Chances are you would be hard-pressed to hire an expert in "enterprise carbon accounting software," unlike your basic ERP, CRM or ECM specialist. That's why you might want to get your hands on a new report by Groom Energy that analyzes the field of companies that make so-called greenhouse gas management software.
"Enterprise Carbon Accounting: An Analysis of Corporate-level Greenhouse Gas (GHG) Emission Reporting and a Review of Emerging GHG Software Products" (I dare you to say it!) mentions the roughly 60 players that make up this category. It profiles 20 recent developments or emerging companies in four subcategories: environmental health and safety, energy management, new products and start-ups.
Last year, roughly $46 million in venture capital was invested in the market, and Groom predicts that purchases of software in this category will grow by 600 percent by 2011 because of new disclosure regulations and policies that are falling into place around the globe.
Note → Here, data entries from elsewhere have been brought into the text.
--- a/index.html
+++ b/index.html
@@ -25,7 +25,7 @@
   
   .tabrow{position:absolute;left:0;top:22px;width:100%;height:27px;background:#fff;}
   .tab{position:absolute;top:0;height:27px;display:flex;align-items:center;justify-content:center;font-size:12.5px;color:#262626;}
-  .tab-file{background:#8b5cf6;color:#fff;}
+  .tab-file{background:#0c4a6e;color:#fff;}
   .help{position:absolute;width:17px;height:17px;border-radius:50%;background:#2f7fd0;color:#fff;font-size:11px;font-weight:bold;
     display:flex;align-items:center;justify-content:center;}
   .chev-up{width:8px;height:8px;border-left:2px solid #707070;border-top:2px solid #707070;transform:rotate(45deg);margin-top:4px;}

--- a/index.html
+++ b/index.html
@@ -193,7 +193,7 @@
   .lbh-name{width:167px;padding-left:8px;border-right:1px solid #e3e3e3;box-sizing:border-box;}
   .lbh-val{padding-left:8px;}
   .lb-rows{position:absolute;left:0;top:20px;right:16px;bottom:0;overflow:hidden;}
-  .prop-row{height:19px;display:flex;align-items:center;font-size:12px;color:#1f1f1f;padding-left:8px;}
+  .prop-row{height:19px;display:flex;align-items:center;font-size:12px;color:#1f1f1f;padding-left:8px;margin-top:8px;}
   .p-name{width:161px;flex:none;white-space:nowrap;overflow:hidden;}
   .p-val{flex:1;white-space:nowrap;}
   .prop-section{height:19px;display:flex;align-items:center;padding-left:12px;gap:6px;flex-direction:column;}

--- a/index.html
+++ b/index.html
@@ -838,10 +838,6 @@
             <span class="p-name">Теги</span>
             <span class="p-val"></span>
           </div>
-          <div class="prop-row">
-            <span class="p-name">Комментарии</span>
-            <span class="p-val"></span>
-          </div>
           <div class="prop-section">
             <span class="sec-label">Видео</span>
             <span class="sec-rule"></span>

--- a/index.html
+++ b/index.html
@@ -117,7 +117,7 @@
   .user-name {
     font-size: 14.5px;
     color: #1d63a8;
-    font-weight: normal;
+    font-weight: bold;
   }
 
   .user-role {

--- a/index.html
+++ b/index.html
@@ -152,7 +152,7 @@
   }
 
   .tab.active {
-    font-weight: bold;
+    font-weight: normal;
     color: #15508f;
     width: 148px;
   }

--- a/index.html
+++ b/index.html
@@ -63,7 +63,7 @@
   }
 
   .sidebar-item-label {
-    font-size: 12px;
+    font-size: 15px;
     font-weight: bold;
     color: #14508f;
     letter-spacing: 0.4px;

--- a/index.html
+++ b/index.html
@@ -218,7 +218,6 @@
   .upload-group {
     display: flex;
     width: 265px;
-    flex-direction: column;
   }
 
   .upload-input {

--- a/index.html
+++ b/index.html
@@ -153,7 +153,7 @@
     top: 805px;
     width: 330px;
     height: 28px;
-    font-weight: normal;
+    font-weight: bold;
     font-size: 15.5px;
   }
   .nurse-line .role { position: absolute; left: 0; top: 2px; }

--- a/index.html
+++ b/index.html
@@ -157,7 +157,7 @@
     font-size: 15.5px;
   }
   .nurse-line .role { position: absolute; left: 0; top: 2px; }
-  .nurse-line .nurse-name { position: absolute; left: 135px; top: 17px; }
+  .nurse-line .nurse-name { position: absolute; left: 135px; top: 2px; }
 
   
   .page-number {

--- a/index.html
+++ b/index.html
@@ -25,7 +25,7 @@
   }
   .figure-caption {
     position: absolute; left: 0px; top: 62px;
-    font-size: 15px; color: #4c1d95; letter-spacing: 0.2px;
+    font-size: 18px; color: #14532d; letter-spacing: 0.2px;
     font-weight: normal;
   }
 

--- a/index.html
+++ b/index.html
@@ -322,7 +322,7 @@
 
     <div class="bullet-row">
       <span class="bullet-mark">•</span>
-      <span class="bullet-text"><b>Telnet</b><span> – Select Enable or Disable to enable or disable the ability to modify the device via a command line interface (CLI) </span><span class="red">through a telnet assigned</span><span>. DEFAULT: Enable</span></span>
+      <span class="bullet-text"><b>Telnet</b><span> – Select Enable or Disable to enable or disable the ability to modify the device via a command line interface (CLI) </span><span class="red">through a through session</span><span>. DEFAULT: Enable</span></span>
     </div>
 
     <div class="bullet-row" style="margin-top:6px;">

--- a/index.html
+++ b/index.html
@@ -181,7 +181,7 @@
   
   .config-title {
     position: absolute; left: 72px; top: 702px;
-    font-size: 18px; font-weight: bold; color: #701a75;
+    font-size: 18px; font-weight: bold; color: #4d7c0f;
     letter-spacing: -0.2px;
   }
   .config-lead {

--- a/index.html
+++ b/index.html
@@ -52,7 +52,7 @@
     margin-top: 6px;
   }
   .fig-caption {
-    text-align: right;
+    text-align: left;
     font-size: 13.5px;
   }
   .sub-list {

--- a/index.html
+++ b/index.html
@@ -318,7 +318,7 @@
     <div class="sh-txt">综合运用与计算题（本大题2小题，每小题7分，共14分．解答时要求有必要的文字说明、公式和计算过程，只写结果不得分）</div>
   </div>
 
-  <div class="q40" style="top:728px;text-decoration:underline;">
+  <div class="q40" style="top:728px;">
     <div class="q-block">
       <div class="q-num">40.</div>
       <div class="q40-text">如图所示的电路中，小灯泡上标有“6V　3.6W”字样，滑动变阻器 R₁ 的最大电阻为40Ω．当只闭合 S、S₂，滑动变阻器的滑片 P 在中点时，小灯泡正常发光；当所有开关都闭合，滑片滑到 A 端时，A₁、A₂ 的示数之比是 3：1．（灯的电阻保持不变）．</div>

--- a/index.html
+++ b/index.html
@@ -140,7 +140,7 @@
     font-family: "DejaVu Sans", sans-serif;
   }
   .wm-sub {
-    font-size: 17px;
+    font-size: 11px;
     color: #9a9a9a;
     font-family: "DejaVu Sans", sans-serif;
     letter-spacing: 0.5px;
The research company actually says the top three reasons that companies are purchasing this sort of software falls into these three considerations:
- Pressure for a green corporate image
- The cost savings that can be generated by sustainability investments
- Mandates from members of their supply chain (such as Walmart's sustainability buying protocols)
As far as the short list of companies you might want to check out, Groom picks eight. They are: Enablon, Enviance, Hara, IHS, Johnson Controls, PE International, ProcessMAP and SAP.